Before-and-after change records
● ● ●

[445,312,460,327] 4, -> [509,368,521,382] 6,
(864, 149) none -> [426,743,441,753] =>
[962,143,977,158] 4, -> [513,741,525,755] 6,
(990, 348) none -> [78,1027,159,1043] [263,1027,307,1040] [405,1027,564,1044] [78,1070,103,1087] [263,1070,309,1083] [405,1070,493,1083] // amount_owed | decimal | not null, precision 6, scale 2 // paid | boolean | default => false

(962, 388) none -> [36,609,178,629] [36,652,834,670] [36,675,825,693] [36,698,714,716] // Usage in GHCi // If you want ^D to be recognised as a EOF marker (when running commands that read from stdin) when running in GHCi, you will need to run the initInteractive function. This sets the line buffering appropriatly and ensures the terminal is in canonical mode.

● ● ●

REQUIREMENT >> Repeat the entries above exactly, leaving nothing out.

WRITTEN ANSWER >>
[445,312,460,327] 4, -> [509,368,521,382] 6,
(864, 149) none -> [426,743,441,753] =>
[962,143,977,158] 4, -> [513,741,525,755] 6,
(990, 348) none -> [78,1027,159,1043] [263,1027,307,1040] [405,1027,564,1044] [78,1070,103,1087] [263,1070,309,1083] [405,1070,493,1083] // amount_owed | decimal | not null, precision 6, scale 2 // paid | boolean | default => false

(962, 388) none -> [36,609,178,629] [36,652,834,670] [36,675,825,693] [36,698,714,716] // Usage in GHCi // If you want ^D to be recognised as a EOF marker (when running commands that read from stdin) when running in GHCi, you will need to run the initInteractive function. This sets the line buffering appropriatly and ensures the terminal is in canonical mode.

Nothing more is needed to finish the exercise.